Telecommunications, Automotive and Market Research

More than 15 years in the mobile telecommunications industry and an industry analyst since 1998.

Tuesday, January 18, 2011

Netheads vs. Bellheads: Disrespecting "the cloud"

I continue to believe there's a big difference between Netheads and Bellheads, but there's something I heard this morning that really points out a huge disconnect between those two worlds.

What started me thinking was a sponsor message this morning on National Public Radio that promised improvements in business by taking advantage of "the cloud." 

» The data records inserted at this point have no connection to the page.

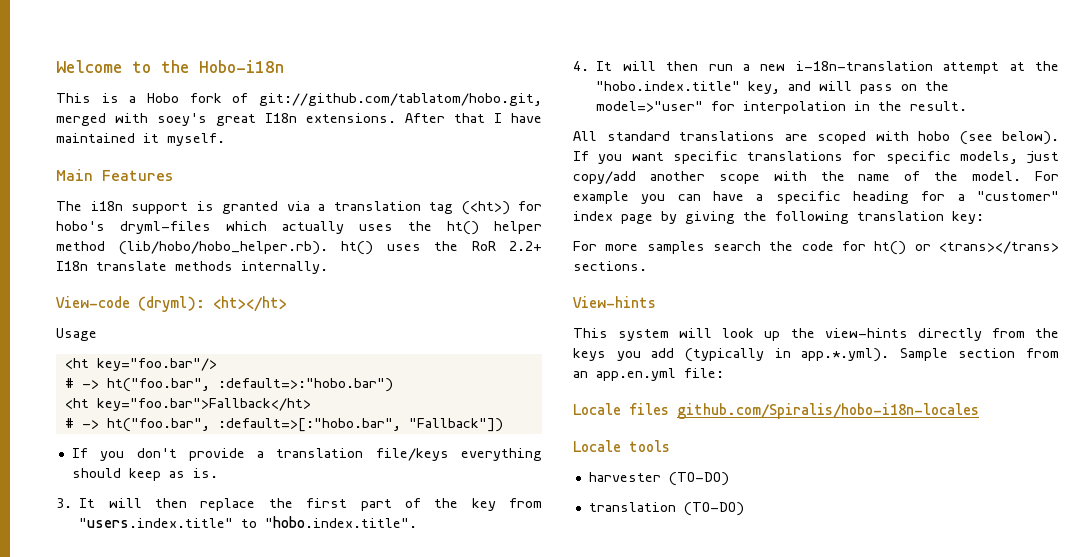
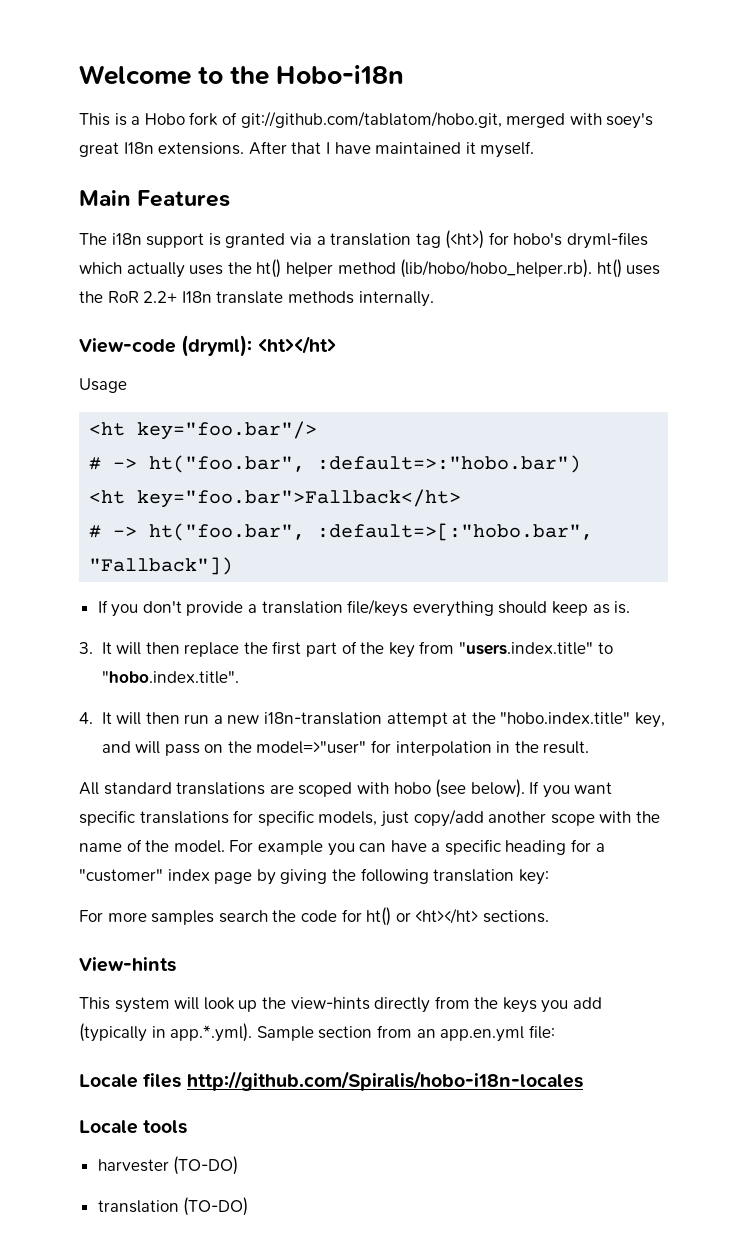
[795,61,933,71] i-18n-translation -> [264,712,383,725] i18n-translation
[939,241,1059,254] <trans></trans> -> [415,908,479,924] <ht></ht>
[677,403,979,419] github.com/Spiralis/hobo-i18n-locales -> [186,1071,583,1091] http://github.com/Spiralis/hobo-i18n-locales

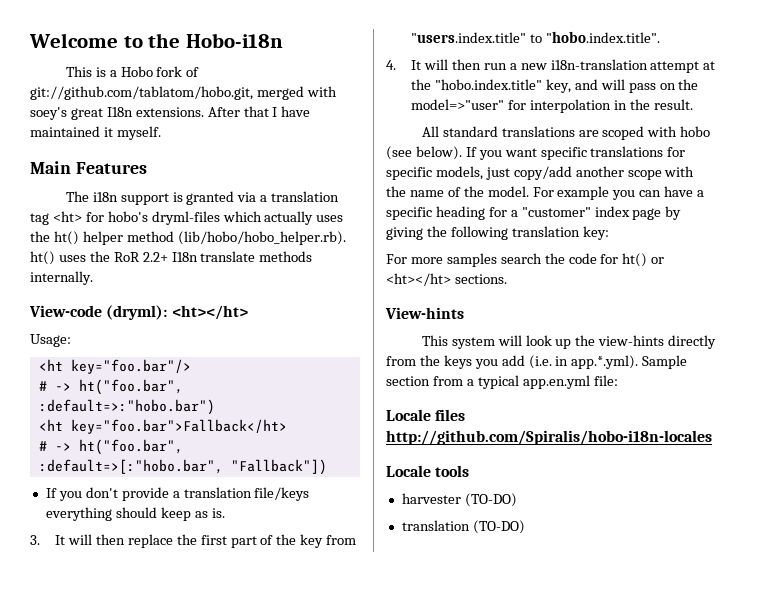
[445,230,485,249] (<ht>) -> [52,211,82,222] <ht>
[79,378,127,393] Usage -> [30,334,71,347] Usage:
[79,1023,147,1042] (typically -> [528,355,552,369] (i.e.
[416,1029,436,1038] an -> [466,375,519,389] a typical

Mmmmm... what a lovely image. Light drifting shapes that appear and vanish all by themselves,  with no intervention or control by those of us who live on the Earth. Who made the clouds? Nature. Who controls the clouds? Thermal currents, winds, humidity, terrain. Some might even attribute clouds to the benevolent Hand of God.  Farmers and their crops depend on clouds. The utility businesses of our cities and towns rely on clouds to supply drinking water and light. 
Real clouds

But listen more carefully to the use of "the cloud" when it comes to computing.  Folks, the computing cloud is anything but light drifting shapes beyond the control of those of us on Earth.  In fact the computing cloud was built and continues to be maintained by some of the biggest and most important companies in the world. Each of those links between servers, between your computer or smartphone and "the cloud" were built at great expense by telecommunication companies, some of whom rose and fell during the dotcom boom of the late 1990s.

What does that mean in this world? It points out the difference between those who use the network (the Netheads) and those who built the network... the Bellheads. Google, Apple, and others are building by attaching devices and services to either end of The Cloud but have little responsibility for the creation and maintenance of The Cloud.

Google and Apple can't live and can't thrive without The Cloud. Will they someday compete with and even replace the companies that provide The Cloud? I have my doubts.  I think the Nethead business case falls apart when the realities of the enormous capital and operating costs (as well as the pressures of providing world-class quality-of-service) is factored in.